We’ve all been there: looking up documentation for a method in a library and only finding a single sentence or worse nothing at all. So what makes for good documentation at the method level? Here are the things I look for:
- Code example
- Expected usage
- Suggested alternatives
- Links to external resources
- Edge cases
- Inputs/outputs
Documentation tooling
While you can write your docs as regular comments above a method, there are often tools that can read your comment and method and generate helpful documentation pages. These might be built into the language, package manager, or a third-party tool.
One I like for Ruby is YARD. While it can infer a lot from just the method definition, you can make more metadata machine-readable by leaning into it’s system of tags.
One advantage of writing docs that are machine-readable is that it makes it easier for other tools to leverage them. For example, the Solargraph Ruby language server relies on YARD annotations
Code example
You should default to having a code example for every method, not matter how trivial. It really helps others understand how the method is being used. If there’s one thing I want to see in docs, this is probably it! The choice to leave off an example should be justified rather than the other way around.
You can have more than one example! If there are different ways of calling a method, consider showing examples for each.
In many documentation systems you would just indent code or wrap it in markdown fencing. YARD wants you to explicitly tag it with @example.
Expected usage
The prose should be more than just a sentence that repeats the method’s name. It should describe behavior and give tips about expected usage like suggesting that this method is expected to be overridden in subclasses or that it was designed to work with another related method.
Suggested alternatives
Beyond usaage, it’s good to mention suggested alternatives to a particular method. This is particularly valuable if there are a series of similar methods and the user might accidentally use the wrong one. For example there might be both find
andfind_by_id
methods that search by UID and document id respectively. Call these out!
This can sometimes come in the form of a warning of the style “you probably came here looking to do X, you really want method Y to do that”. In YARD, the @note tag can be good for these types of call outs.
Links to external resources
Is this method based on a standard algorithm? Does it talk to some external API? Does it work off some standardized data? Consider adding a link to external resources in your module docs. In YARD, the @see tag is good for this.
Edge cases
Both the prose and examples should call out edge cases. Does this method behave strangely when passed nil
? Say something about it! Show it in the code sample. The code example doesn’t just need to show the happy path. If it’s particularly surprising, it can also be worth highlighting with something like a @note tag in YARD.
Inputs and outputs
One of the most basic things to document are a method’s inputs and outputs. In a typed language you can get some of this for free but even then there’s always some extra context that will need a human touch.
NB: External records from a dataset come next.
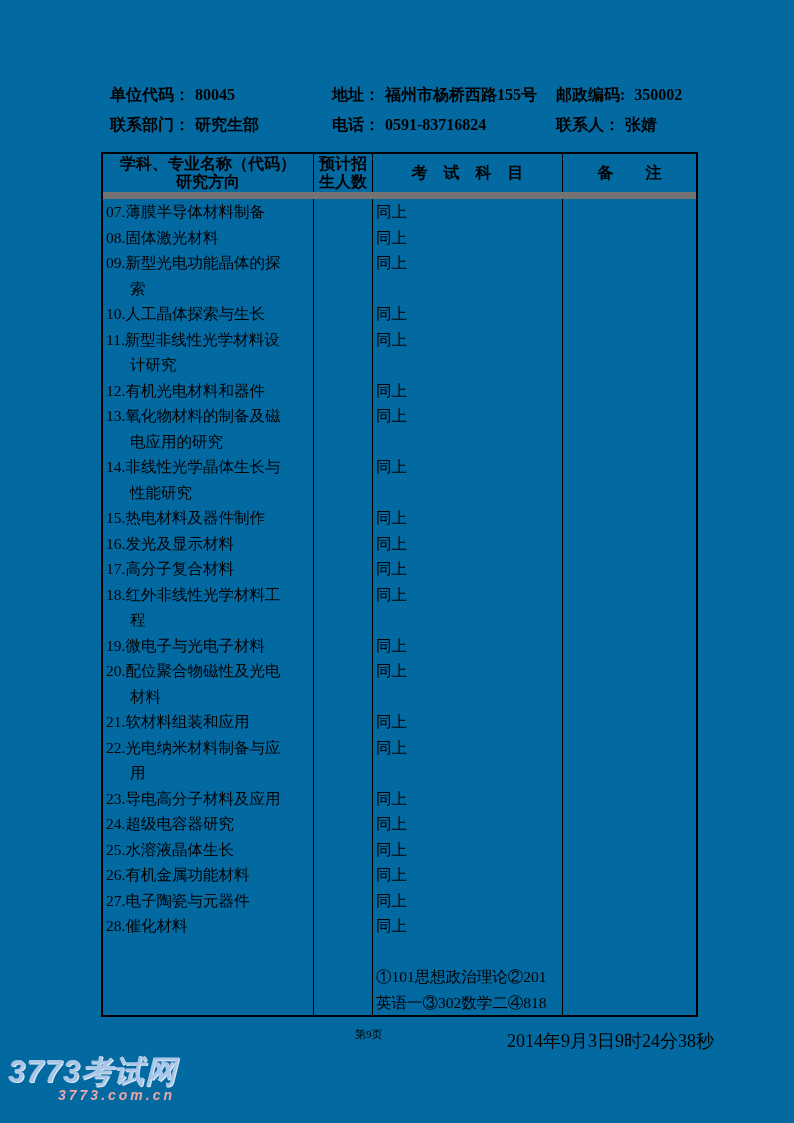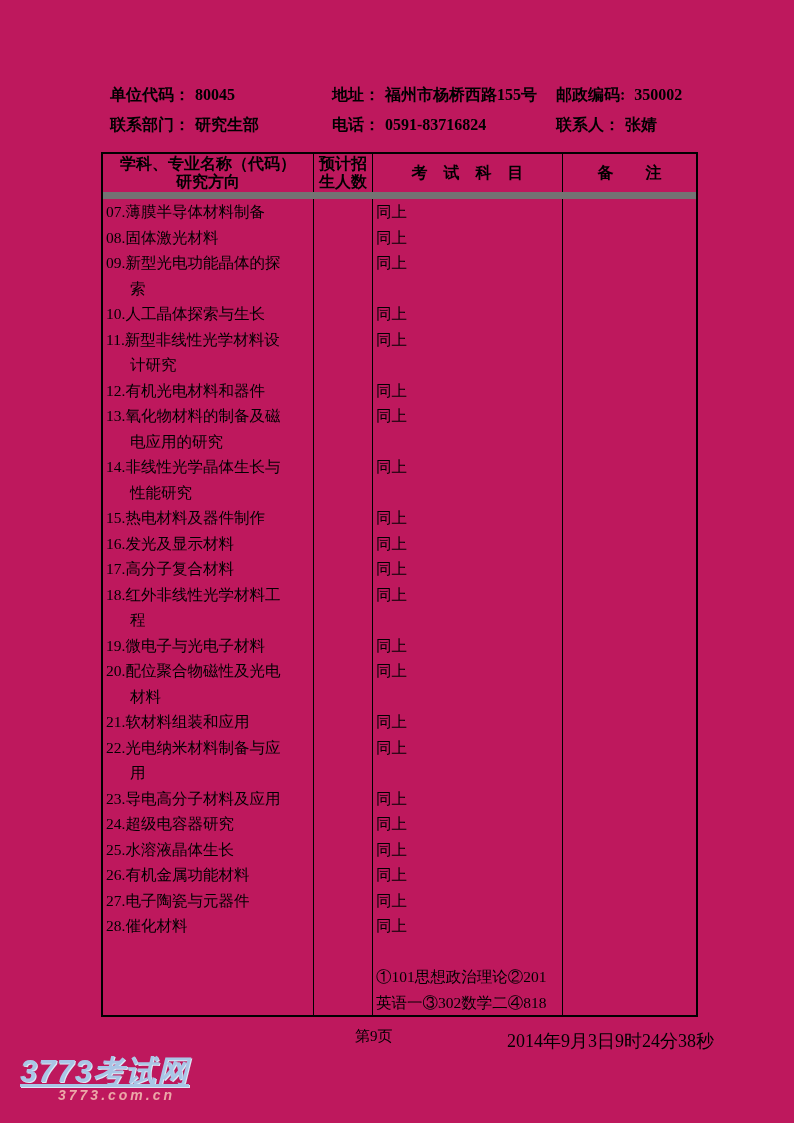--- a/index.html
+++ b/index.html
@@ -4,7 +4,7 @@
 <style>
   html,body{margin:0;padding:0;background:#e8e8e8;}
   .page{
-    position:relative;width:794px;height:1123px;background:#be185d;
+    position:relative;width:794px;height:1123px;background:#0369a1;
     font-family:"Liberation Serif","DejaVu Serif",serif;color:#000;
     overflow:hidden;margin:0 auto;
   }

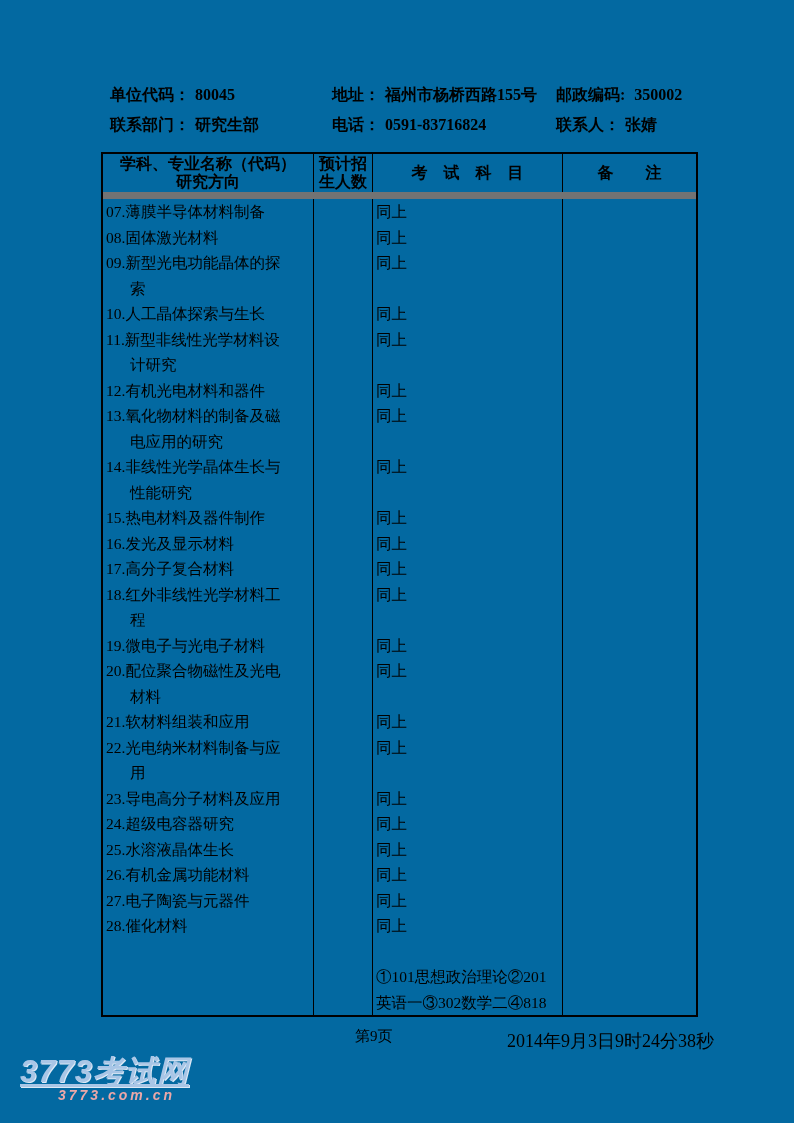--- a/index.html
+++ b/index.html
@@ -31,7 +31,7 @@
   .line.cont{padding-left:27px;}
   .line.bold{font-weight:bold;font-size:16px;}
   
-  .footer-page{position:absolute;left:355px;top:1027px;font-size:15px;}
+  .footer-page{position:absolute;left:355px;top:1027px;font-size:11px;}
   .footer-ts{position:absolute;left:507px;top:1029px;font-size:18px;}
   
   .wm-title{

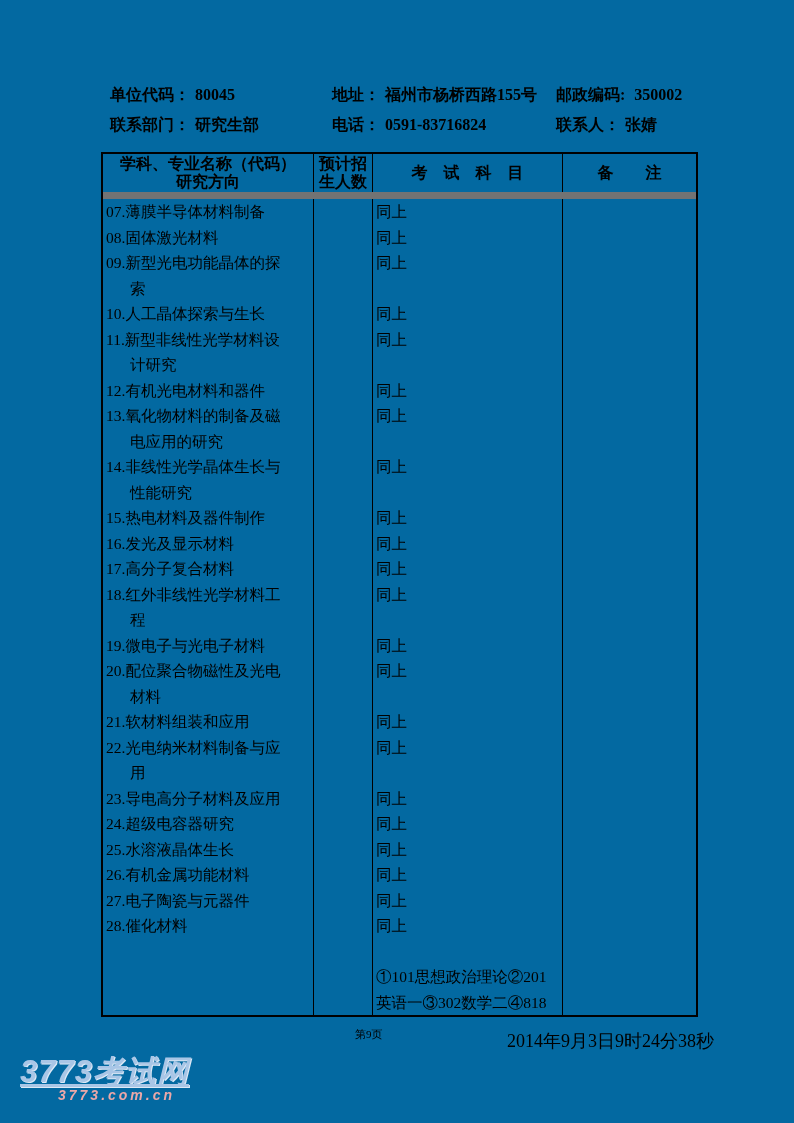--- a/index.html
+++ b/index.html
@@ -35,9 +35,9 @@
   .footer-ts{position:absolute;left:507px;top:1029px;font-size:18px;}
   
   .wm-title{
-    position:absolute;left:20px;top:1051px;font-size:31px;font-weight:bold;font-style:italic;
+    position:absolute;left:8px;top:1051px;font-size:31px;font-weight:bold;font-style:italic;
     color:#a9c6e6;letter-spacing:1px;text-shadow:1px 1px 0 #dce9f6;
-    font-family:"Liberation Sans","DejaVu Sans",sans-serif;white-space:nowrap;text-decoration:underline;
+    font-family:"Liberation Sans","DejaVu Sans",sans-serif;white-space:nowrap;
   }
   .wm-url{
     position:absolute;left:34px;top:1087px;font-size:14px;font-weight:bold;font-style:italic;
Keep in mind that there is more to inputs and outputs than just method arguments and return values.
YARD provides @param, and @return tags for “pure” inputs and outputs. One thing that can be particularly useful is documenting the keys of an options hash. Often these can be much harder to infer by just looking at the code. What are the possible options what do they do? Do they affect each other? The YARD @option tag is great for this.
Consider whether your method relies on some kind of global state such as global or ENV
variables. Make sure to document that or users might be in for a surprise! This often works best in the prose section but you might also need to demonstrate this in the code examples. If using YARD, the @note tag can also be a good use.
Does the method potentially raise an error (this might be raised directly in the method or triggered further down the method tree)? If so, what kind and under what conditions? Can it be multiple different kinds? In YARD, use the @raise tag for this.
Does your method have side effects such as making a network call or writing to the file system? Make sure to document this! The prose description is usually the best place to do this. If the side effect can be dangerous or unexpected (e.g. mutating another object) then also consider a @note tag.
When not to write method docs
Writing quality method docs is expensive! It always takes me much longer than expected to document a class. And then there is the added maintenance burden of maintaining the docs as the underlying code changes.
In my experience, I’ve found that method docs are usually most worthwile on library or library-like code. This could be a gem that you maintain or just a file in your lib/
directory.
This kind of code tends not to churn as much (usually under some kind of semantic versioning system). It’s also code where users care a lot about the public behavior and less about the internals. Library code is often more abstract, and users are not as familiar with it.
All of these mean that library code gets a lot of value from method docs, despite the cost. In application code though, I find that the costs typically don’t outweigh the benefits.